SpaceX and Tesla are sounding very similar these days

Elon Musk’s AI rocket company has a lot in common with his AI vehicle company.

Rani Molla

Yesterday, Elon Musk announced that his space company, SpaceX, was acquiring his AI company, xAI. The vision for the newly merged company, expected to go public this year, sounds a lot like Musk’s other public company, Tesla. That resemblance may be more than rhetorical: Bloomberg previously reported that SpaceX had explored a merger with Tesla.

And at a high level, Tesla and the newly combined SpaceX-xAI appear to be pursuing the same strategy, just in different environments, a convergence that makes a future merger at least conceivable.
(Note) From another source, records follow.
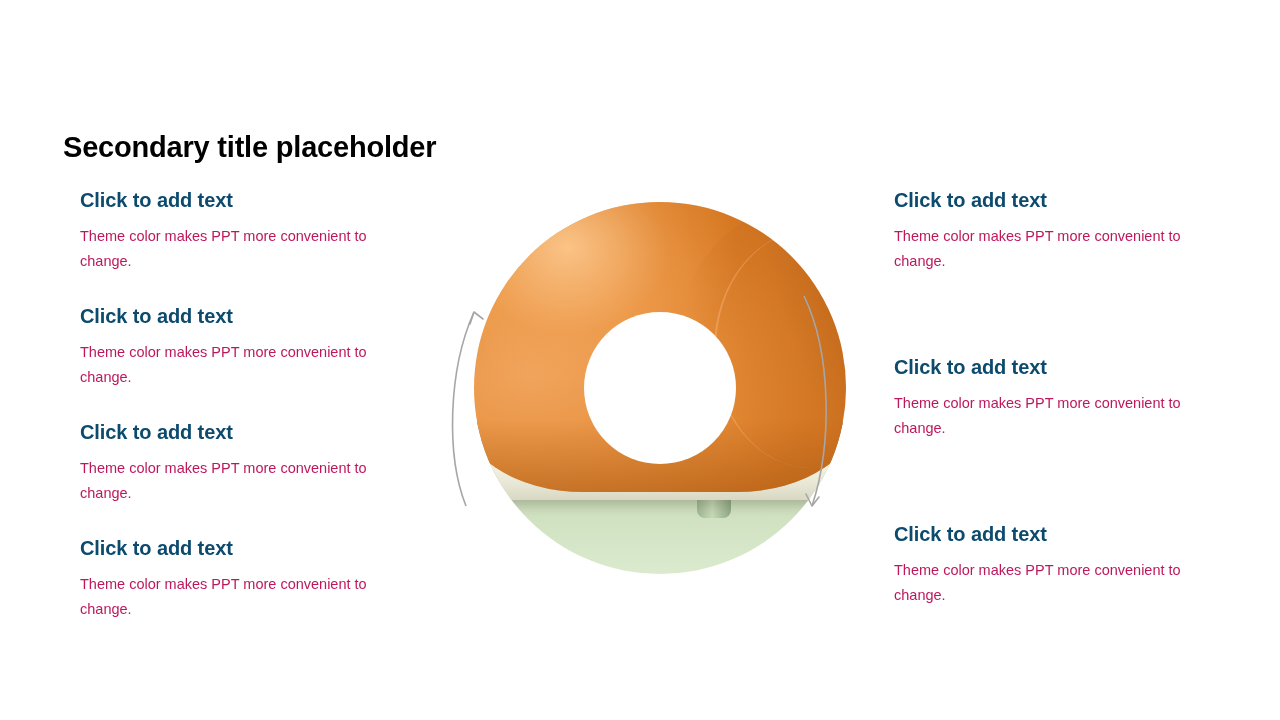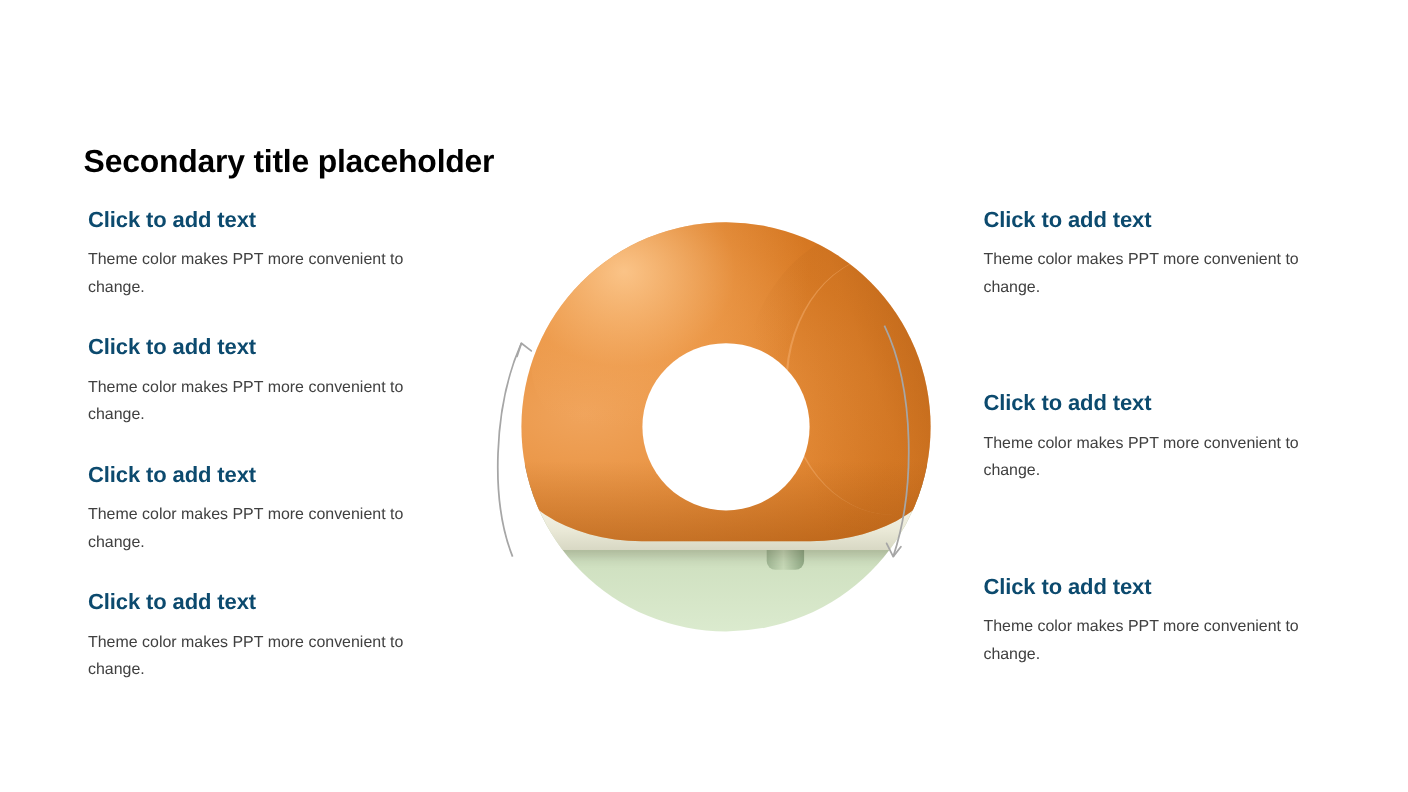--- a/index.html
+++ b/index.html
@@ -16,21 +16,21 @@
   }
 
   .slide {
     position: absolute;
     inset: 0;
     background: #ffffff;
   }
 
   .page-title {
     position: absolute;
-    left: 76px;
+    left: 63px;
     top: 131px;
     font-size: 29px;
     font-weight: bold;
     color: #000000;
     letter-spacing: -0.2px;
   }
 
   .col {
     position: absolute;
     width: 310px;
@@ -47,21 +47,21 @@
     font-size: 20px;
     font-weight: bold;
     color: #0c4a6e;
     margin: 0 0 12px 0;
     letter-spacing: -0.1px;
   }
 
   .block-body {
     font-size: 14.5px;
     line-height: 25px;
-    color: #404040;
+    color: #be185d;
     margin: 0;
     max-width: 300px;
   }
 
   
   .graphic {
     position: absolute;
     left: 440px;
     top: 198px;
     width: 400px;

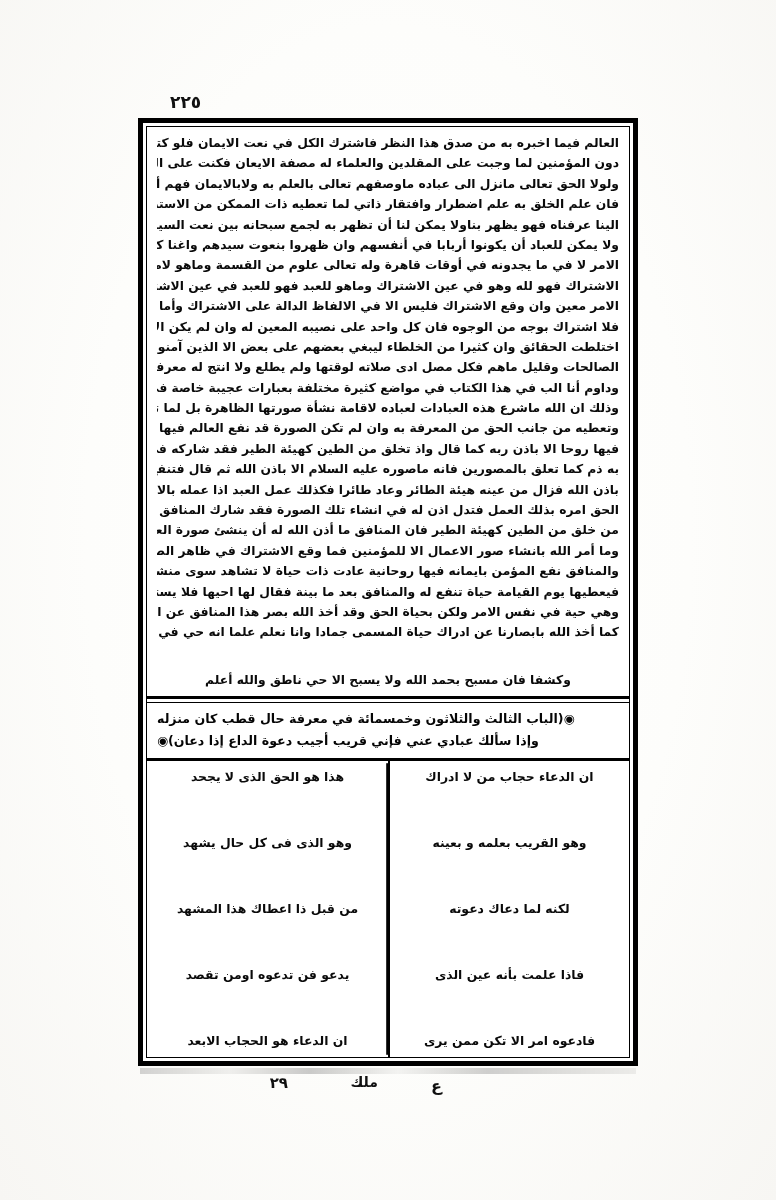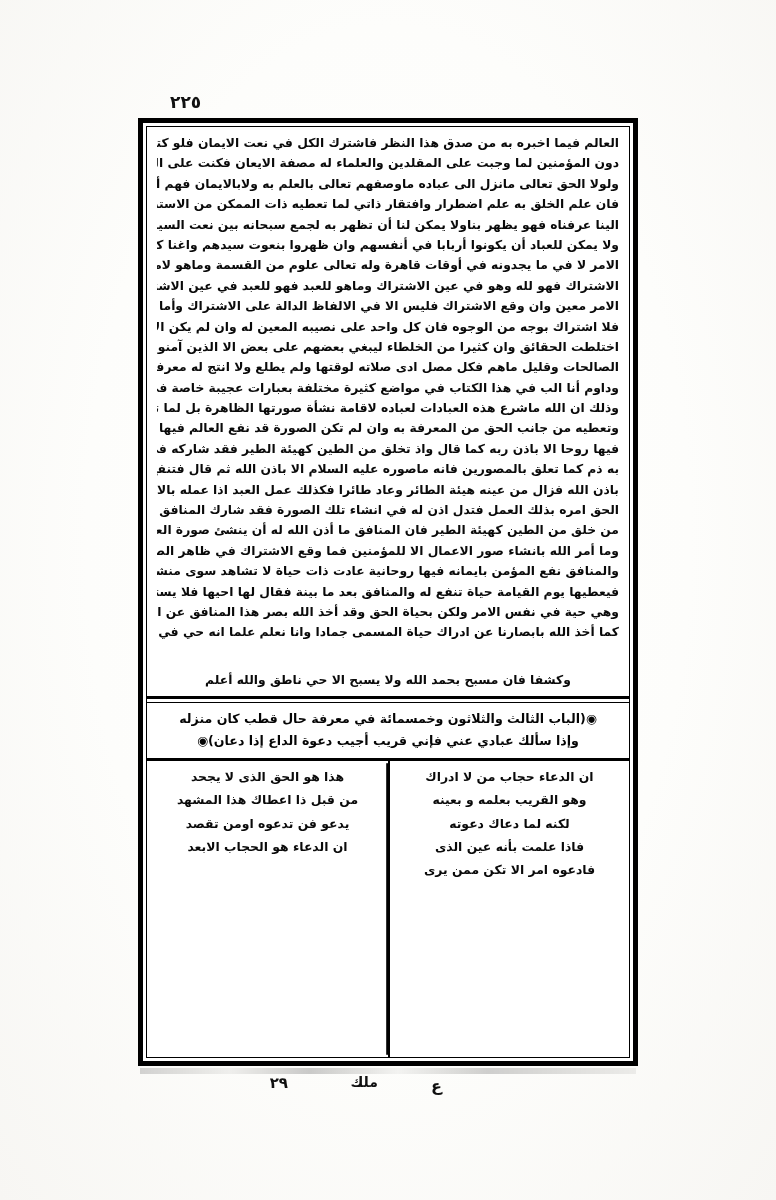--- a/index.html
+++ b/index.html
@@ -92,21 +92,21 @@
     border-top: 3px solid #000;
     border-bottom: 1.3px solid #000;
     height: 3px;
     box-sizing: content-box;
     margin: 2px 0 0 0;
   }
 
   
   #chapter-heading {
     padding: 5px 10px 6px 10px;
-    text-align: center;
+    text-align: left;
     direction: rtl;
   }
   .heading-line {
     display: block;
     font-family: "DejaVu Sans", sans-serif;
     font-size: 12.6px;
     font-weight: bold;
     line-height: 22px;
     color: #050505;
     white-space: nowrap;
@@ -120,21 +120,21 @@
     direction: rtl;
     border-top: 3.5px solid #000;
     min-height: 0;
   }
   .verse-col {
     flex: 1 1 50%;
     box-sizing: border-box;
     padding: 4px 8px 5px 8px;
     display: flex;
     flex-direction: column;
-    justify-content: flex-start;
+    justify-content: space-between;
     min-width: 0;
   }
   .verse-col.col-right {
     border-left: 2.5px solid #000;
     box-shadow: -4px 0 0 -2.2px #000;
   }
   .verse-line {
     display: block;
     direction: rtl;
     text-align: center;
@@ -238,20 +238,21 @@
         <div class="verse-col col-right">
           <span class="verse-line">ان الدعاء حجاب من لا ادراك</span>
           <span class="verse-line">وهو القريب بعلمه و بعينه</span>
           <span class="verse-line">لكنه لما دعاك دعوته</span>
           <span class="verse-line">فاذا علمت بأنه عين الذى</span>
           <span class="verse-line">فادعوه امر الا تكن ممن يرى</span>
         </div>
 
         <div class="verse-col col-left">
           <span class="verse-line">هذا هو الحق الذى لا يجحد</span>
+          <span class="verse-line">وهو الذى فى كل حال يشهد</span>
           <span class="verse-line">من قبل ذا اعطاك هذا المشهد</span>
           <span class="verse-line">يدعو فن تدعوه اومن تقصد</span>
           <span class="verse-line">ان الدعاء هو الحجاب الابعد</span>
         </div>
 
       </div>
 
     </div>
   </div>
Grand mission, unlikely goals

Neither company presents itself as selling a product so much as advancing humanity to a place where people will have more than they could ever want or need. Tesla’s stated goal is to accelerate the transition to sustainable energy and, more recently, to build general purpose autonomy and humanoid robots in order to create what it calls “sustainable abundance.” SpaceX-xAI’s pitch is even grander: scaling intelligence, harnessing the sun’s energy, and extending human consciousness “to the stars.”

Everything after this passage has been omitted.